Step 10: Test Before You Launch
Testing is not optional. Work through this checklist before making the site live:
- All forms submit correctly and reach the right destination
- All internal links resolve to the correct pages
- All images display correctly at all screen sizes
- The site renders correctly in Chrome, Firefox, Safari, and Edge
- The site renders correctly on mobile devices at common screen widths
- The 404 page works and links back to the homepage
- Google Analytics or your analytics tool is firing correctly on all pages
- The sitemap is accessible at /sitemap.xml
- Robots.txt is configured correctly and not blocking search engines
- HTTPS is working and HTTP redirects to HTTPS
- PageSpeed mobile score is 90+
Step 11: Launch and Post-Launch Monitoring
Launch day is not the end of the project. The first 30 days after launch are critical for catching problems that only appear under real traffic:
- Monitor Google Search Console for crawl errors and indexing issues
- Check uptime monitoring daily for the first two weeks
- Review server error logs for PHP errors or database connection issues
- Verify that all forms are submitting and CRM leads are being created correctly
- Check that the XML sitemap has been submitted to Google Search Console and that Google is indexing the pages you expect
Set up Google Search Console and Bing Webmaster Tools on the day of launch, not weeks later. Early indexing data is valuable, and crawl errors caught in the first week are easier to fix before Google forms a strong opinion about your site structure.
For more detail on what goes into a professional WordPress development engagement, visit our WordPress development guide.
Frequently Asked Questions
How hard is it to build a WordPress website from scratch?
Building a basic WordPress site with a commercial theme is achievable for a non-developer with 20-40 hours of learning time. Building a custom WordPress theme from scratch requires PHP knowledge, understanding of the WordPress template hierarchy, CSS and JavaScript skills, and familiarity with the block editor API. For a business site where performance and SEO matter, hire a developer rather than learning as you go. The time investment to learn the skill properly exceeds the cost of hiring someone who already has it.
Do I need to know how to code to use WordPress?
No. WordPress’s block editor (Gutenberg) allows non-technical users to create and edit content without writing code. Adding pages, updating text and images, publishing blog posts, and managing menus are all doable without any code knowledge. Code becomes necessary when you want to modify the theme’s design, build custom functionality, or integrate with systems that do not have a WordPress plugin.
What is the best way to learn WordPress development?

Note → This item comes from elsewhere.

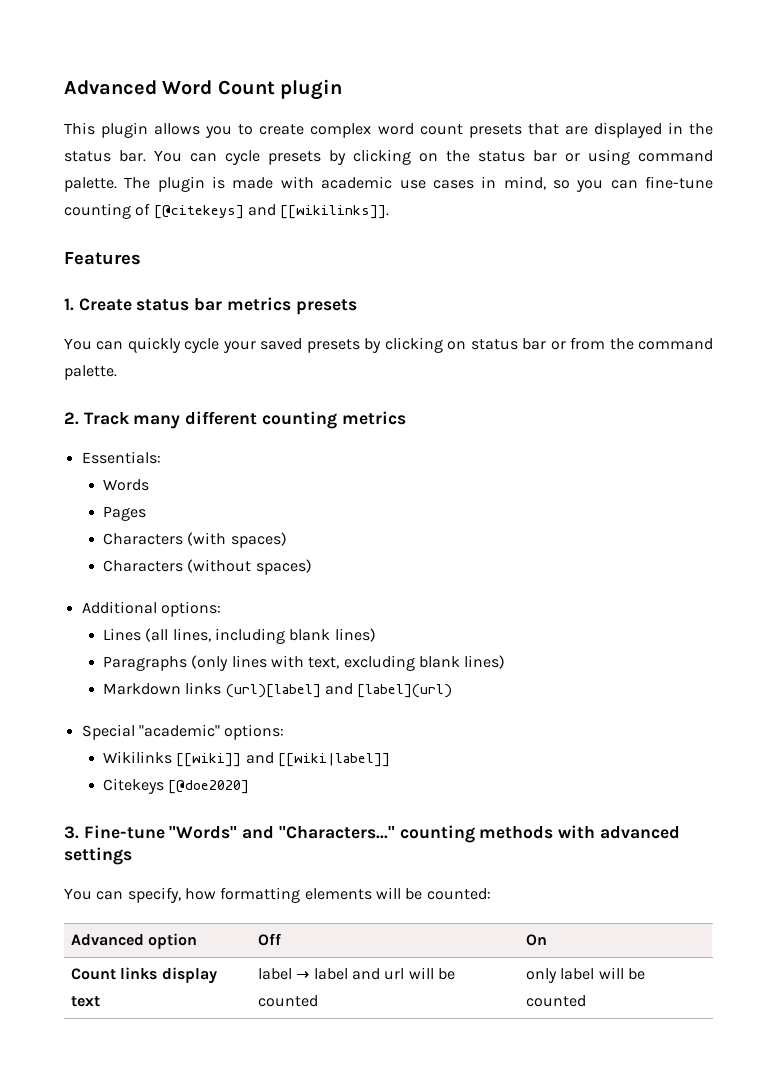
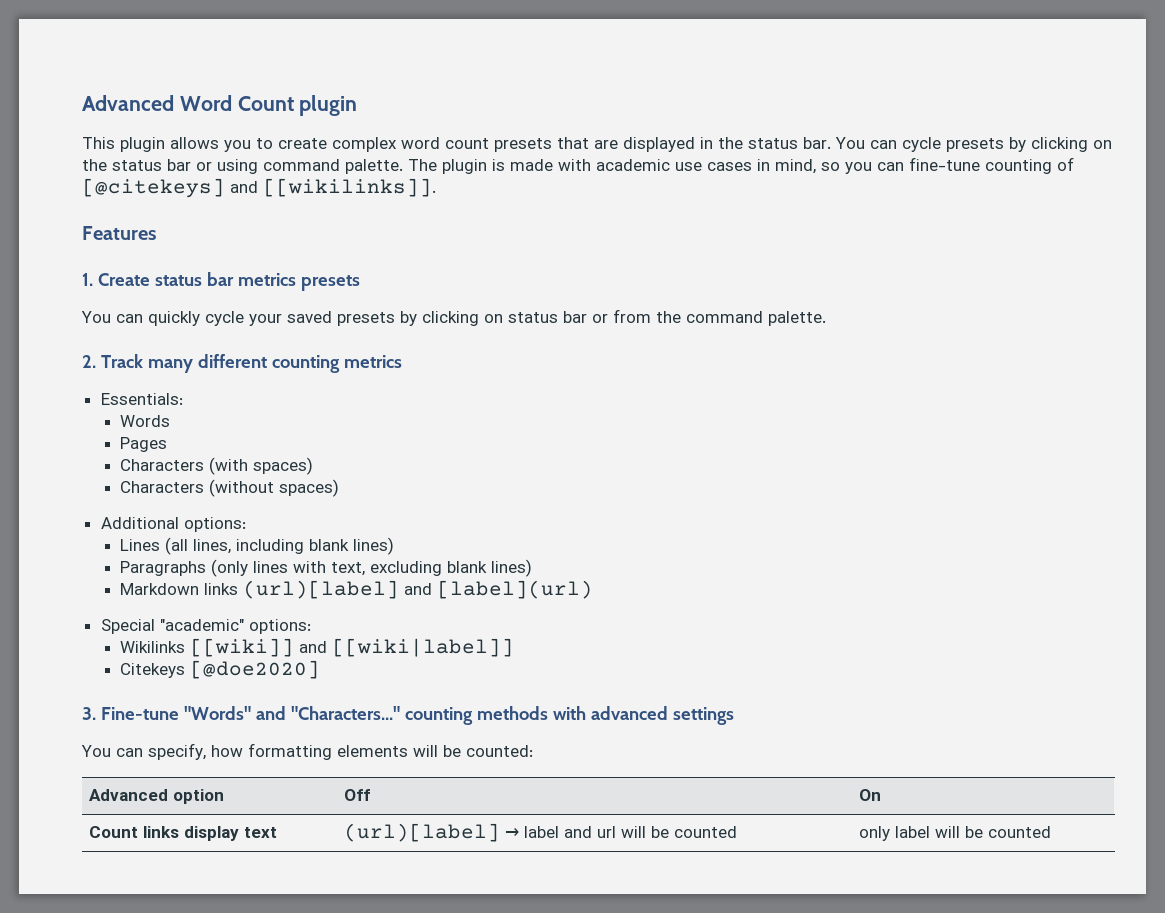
- Count links display text | label → label and url will be counted | only label will be counted
+ Count links display text | (url)[label] → label and url will be counted | only label will be counted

Start with the official WordPress developer documentation at developer.wordpress.org. It covers the template hierarchy, plugin API, hooks and filters, REST API, and block editor development. Supplement this with building real projects: clone a simple existing site, build it in WordPress, and solve the problems that come up. Courses on Udemy and LinkedIn Learning cover the basics well. WP_Tavern and the Make WordPress blogs cover current development best practices from the core team.
What PHP version should WordPress run on?
PHP 8.2 is the recommended version as of 2024. PHP 8.0 and 8.1 are still supported but approaching end-of-life. PHP 7.4 is end-of-life and should not be used on any production site. Check that your hosting environment and all active plugins are compatible with PHP 8.2 before upgrading. Most well-maintained plugins updated in the last 12 months support PHP 8.2.
How do I make a WordPress site load faster?
The four highest-impact changes for WordPress page speed: upgrade to managed hosting with server-side caching (if not already on it), install a caching plugin configured with page caching and browser caching, serve images in WebP format with explicit dimensions and lazy loading below the fold, and defer non-critical JavaScript. Measure with PageSpeed Insights before and after each change so you know which changes are actually producing results. After these four, review your plugin list and remove anything that adds scripts without clear benefit.